Now, what can you do? I would start with two things:

Best, Sergio

truan commented 5 years ago

Hi Sergio,

Thanks for your detailed answer. I tried with the tolerance of 1e-10 and 1e-14 (my machine epsilon is 2.220e-16) and got no luck. Next I tried your second suggestion: reghdfe depvar, absorb(cid weekday yyyymm) and reghdfe treated_post, absorb(cid weekday yyyymm). Both reported R2 of 1. But here are some things I don't get:

  1. `reghdfe treated_post, absorb(cid#yyyyqq weekday yyyymm)' does not give me a R2 of 1. How using a fixed effect for each individual results in a perfect R2 while allowing a bunch of different fixed effects for the same individual, one for each quarter, results in a R2 less than 1?

  2. areg spendingamt_win_filled i.weekday i.yyyymm, absorb(cid) reports a R2 less than 1.

I am happy to come up with a MWE. How should I share it with you?

sergiocorreia commented 5 years ago

You can send it to sergio.correia@gmail.com (or sergio.a.correia@frb.gov , although the former is easier for me).

I'm also unsure what can be the issue, as I haven't heard of anything like it.

truan commented 5 years ago

Hi Sergio, I have sent you a MWE. Thanks a lot!

sergiocorreia commented 5 years ago

One question? Was that dataset somehow automatically generated by a non-Stata tool? I played a bit and I'm not entirely sure, but if you do

rename cid_of_match index

You solve the issue. It kinda feels as if the dataset appears sorted while not actually being sorted. Also, having a float as the sort index is a bad idea, but it should be unrelated. Note that you also solve the issue if instead of renaming the variable you delete it.

Now, reghdfe depends on ftools, which tries to speed up some things if it finds that the dataset is already presorted. So I'm guessing that whatever problem might come due to this.

Finally, this problem somehow made stata end up with all missing values, so when it computed the ratio above it got it to be zero. I added a check in a new version of reghdfe that will raise an error if there are missing values in the partialled-out variables, to prevent any instance of this happening again.

All in all, I'm not sure if the issue is with the dataset being incorrectly marked as sorted, or if the issue is somewhere else, perhaps with ftools. The update to reghdfe should prevent any cases of this failing silently in the future, but it would be good to know the underlying cause.

truan commented 5 years ago

Hi Sergio,

Thanks for looking into this and adding a check. The data I sent you was generated by Stata. I sorted the variable cid_of_match in one step when I transformed my real data into the toy dataset. I had this sorting step in my actual analysis to generate some variables I use.

I played a bit and found that if I sort my individual identifier cid by either Stata's regular sort or hashsort from gtools before running reghdfe depvar treated_post, absorb(cid weekday yyyymm), or if I generate another float individual identifier with egen group and use it as the absorbing variable in lieu of cid, the estimation went through. Based on these obversations, I don't think having a float index is the cause of this problem.

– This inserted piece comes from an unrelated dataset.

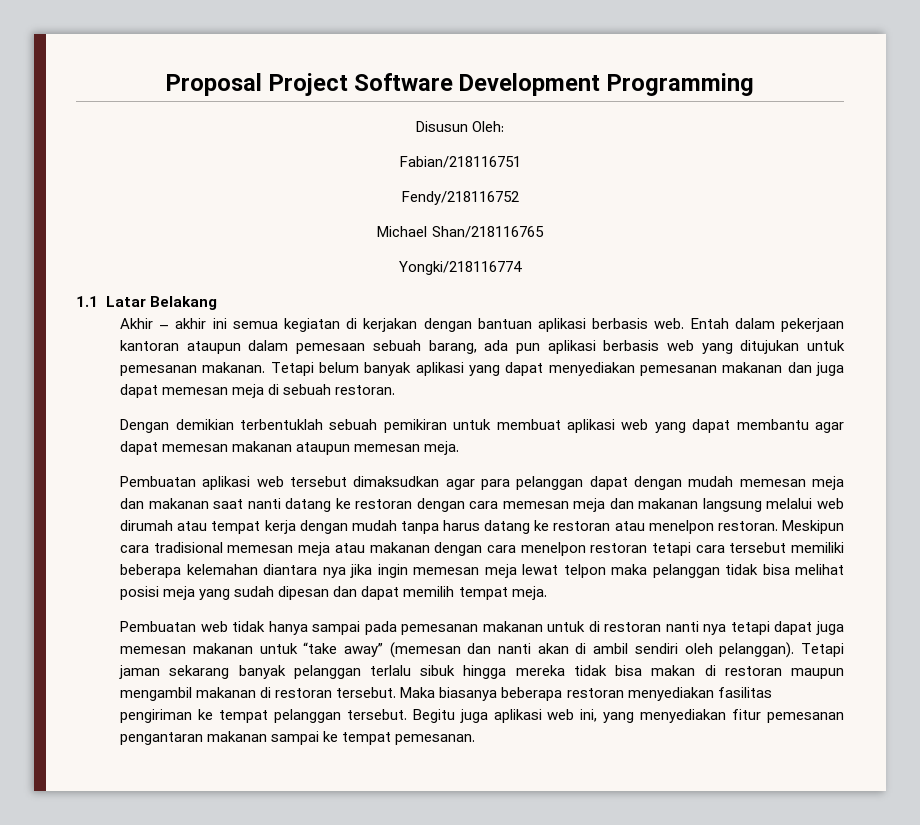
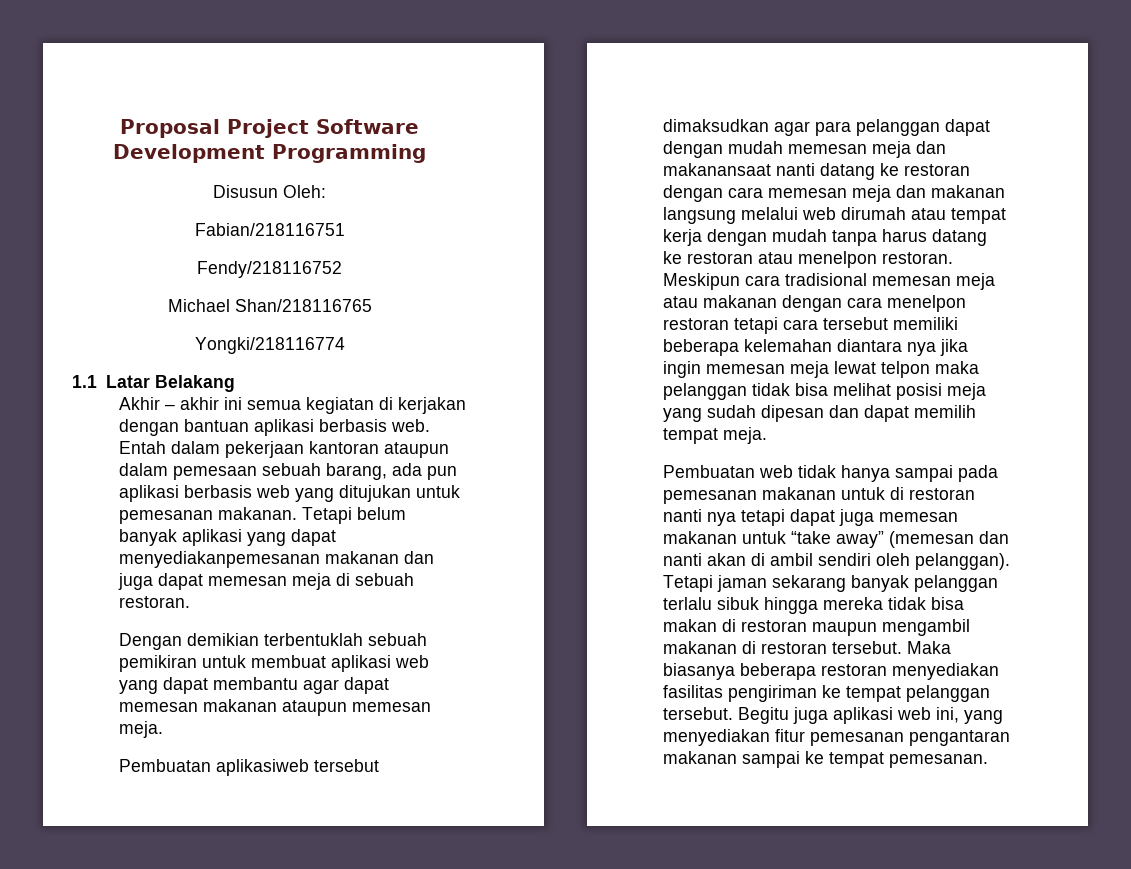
- Tetapi belum banyak aplikasi yang dapat menyediakan pemesanan makanan dan juga dapat memesan meja di sebuah restoran.
+ Tetapi belum banyak aplikasi yang dapat menyediakanpemesanan makanan dan juga dapat memesan meja di sebuah restoran.
- Pembuatan aplikasi web tersebut dimaksudkan agar para pelanggan dapat dengan mudah memesan meja dan makanan saat nanti datang ke restoran dengan cara memesan meja dan makanan langsung melalui web dirumah atau tempat kerja dengan mudah tanpa harus datang ke restoran atau menelpon restoran.
+ Pembuatan aplikasiweb tersebut dimaksudkan agar para pelanggan dapat dengan mudah memesan meja dan makanansaat nanti datang ke restoran dengan cara memesan meja dan makanan langsung melalui web dirumah atau tempat kerja dengan mudah tanpa harus datang ke restoran atau menelpon restoran.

sergiocorreia commented 5 years ago

Hi Truan,

Two quick questions: what version of Stata do you use, and does the error still occur with the newest version of reghdfe?

Thanks!

truan commented 5 years ago

Hi,

I tried the latest version (version 5.3.2 30nov2018) on two different versions of Stata (Stata/MP 15.1 2-core and Stata/SE 15.1, both for Windows (64-bit x86-64)). The same problem still existed.